The stud on your present BATTERY RELAY (master relay) seems abnormally short.
If it were mine, I would probably just spring for another $25 relay from Aircraft
Spruce (after asking them to confirm length).
If you wish to use thin nuts, you can do so without damage by marking and closely
observing a line placed on the stud tip with a felt tip pen to monitor any
rotation. Double nut the stud at the tip and tighten, leaving small space between
the double nuts and the inner (thick) nut. With a box wrench on the outer
double nut, loosen the original inner nut next to the relay housing using an
open end wrench WHILE WATCHING FOR ANY ROTATION by monitoring the ink line.

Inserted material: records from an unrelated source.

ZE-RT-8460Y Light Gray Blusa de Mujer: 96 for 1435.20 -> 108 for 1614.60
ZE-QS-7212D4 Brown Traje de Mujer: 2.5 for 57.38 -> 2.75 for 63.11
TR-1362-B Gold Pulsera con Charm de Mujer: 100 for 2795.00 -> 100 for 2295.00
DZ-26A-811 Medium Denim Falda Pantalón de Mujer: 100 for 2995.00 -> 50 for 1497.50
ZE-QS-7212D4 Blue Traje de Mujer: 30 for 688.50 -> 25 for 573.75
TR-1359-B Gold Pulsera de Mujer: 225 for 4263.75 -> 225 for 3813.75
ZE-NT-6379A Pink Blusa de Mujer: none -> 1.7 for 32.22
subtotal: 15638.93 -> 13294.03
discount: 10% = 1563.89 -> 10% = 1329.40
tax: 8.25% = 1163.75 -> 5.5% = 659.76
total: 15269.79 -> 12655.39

There is no reason that the inner (stud locking) needs to be thick. In fact, a
thin brass nut might help for electrical conductivity.
I do not believe that the previously mentioned NAS 21042 nuts are available in
coarse (NC) thread. A light grade of threadlocker might work, but sure as heck
if you use it, the connection will have to be undone TOMORROW and now residue
is imbedded in the threads. Upon disassembly when using threadlocker or locknuts,
you are much more likely to cause stud rotation, even with the inner jam
nut in place. In any case, mark the stud end with a felt tip pen.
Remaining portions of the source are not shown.